▶ _EXERCISE DIRECTIONS_
Strip out the pictures and transcribe the records that follow exactly.

▶ _DATA_
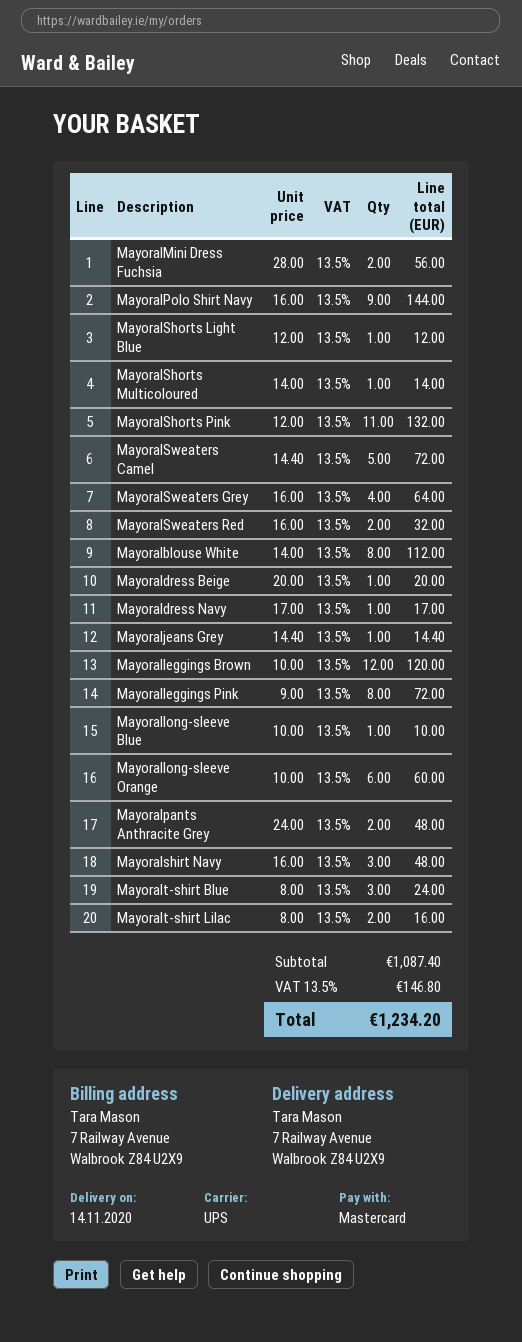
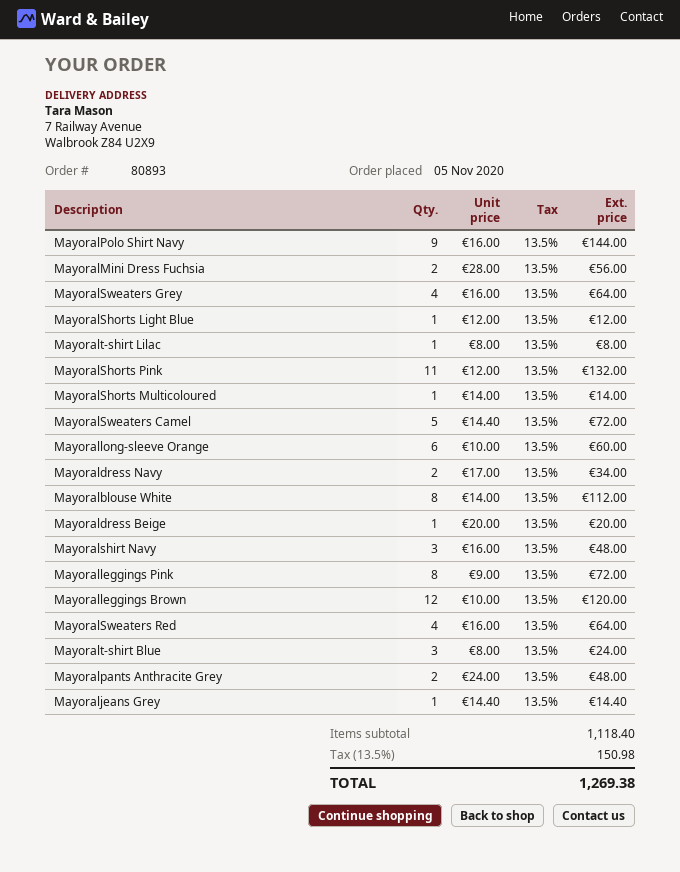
MayoralSweaters Red: 2 x 16.00 = 32.00 -> 4 x 16.00 = 64.00
Mayoraldress Navy: 1 x 17.00 = 17.00 -> 2 x 17.00 = 34.00
Mayorallong-sleeve Blue: 1 x 10.00 = 10.00 -> none
Mayoralt-shirt Lilac: 2 x 8.00 = 16.00 -> 1 x 8.00 = 8.00
subtotal: 1087.40 -> 1118.40
tax: 13.5% = 146.80 -> 13.5% = 150.98
total: 1234.20 -> 1269.38

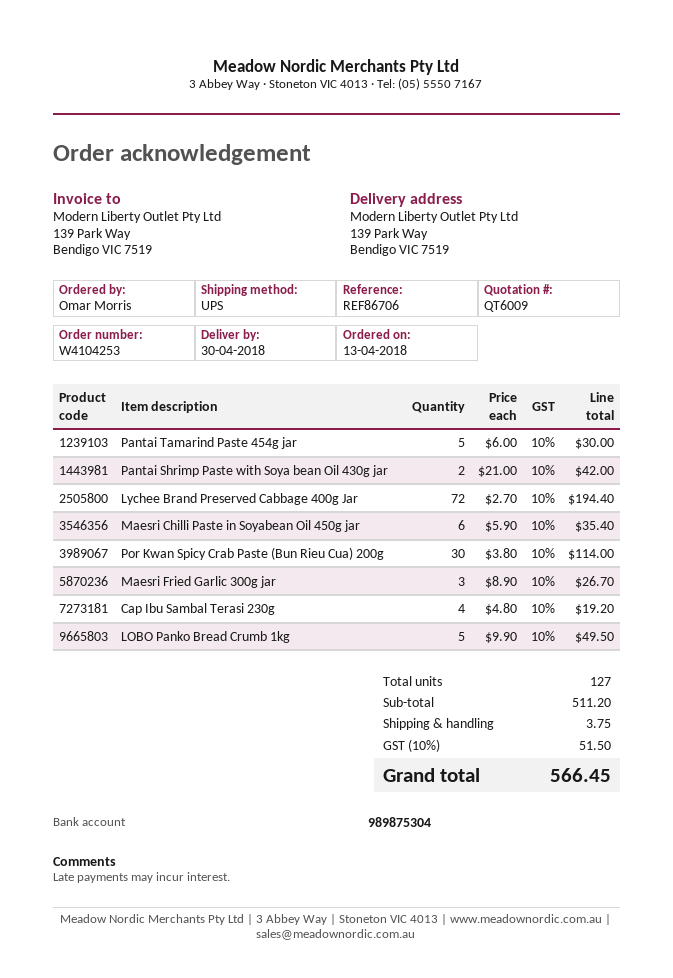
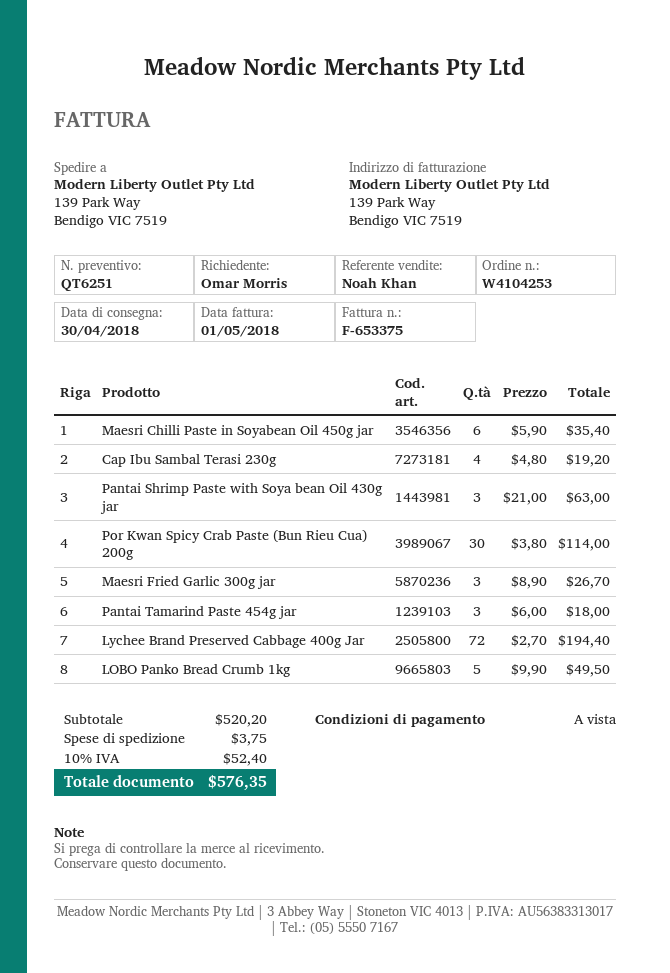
quote number: QT6009 -> QT6251
Pantai Tamarind Paste 454g jar: 5 x 6.00 = 30.00 -> 3 x 6.00 = 18.00
Pantai Shrimp Paste with Soya bean Oil 430g jar: 2 x 21.00 = 42.00 -> 3 x 21.00 = 63.00
subtotal: 511.20 -> 520.20
tax: 10% = 51.50 -> 10% = 52.40
total: 566.45 -> 576.35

▶ _EXERCISE OUTPUT_
MayoralSweaters Red: 2 x 16.00 = 32.00 -> 4 x 16.00 = 64.00
Mayoraldress Navy: 1 x 17.00 = 17.00 -> 2 x 17.00 = 34.00
Mayorallong-sleeve Blue: 1 x 10.00 = 10.00 -> none
Mayoralt-shirt Lilac: 2 x 8.00 = 16.00 -> 1 x 8.00 = 8.00
subtotal: 1087.40 -> 1118.40
tax: 13.5% = 146.80 -> 13.5% = 150.98
total: 1234.20 -> 1269.38

quote number: QT6009 -> QT6251
Pantai Tamarind Paste 454g jar: 5 x 6.00 = 30.00 -> 3 x 6.00 = 18.00
Pantai Shrimp Paste with Soya bean Oil 430g jar: 2 x 21.00 = 42.00 -> 3 x 21.00 = 63.00
subtotal: 511.20 -> 520.20
tax: 10% = 51.50 -> 10% = 52.40
total: 566.45 -> 576.35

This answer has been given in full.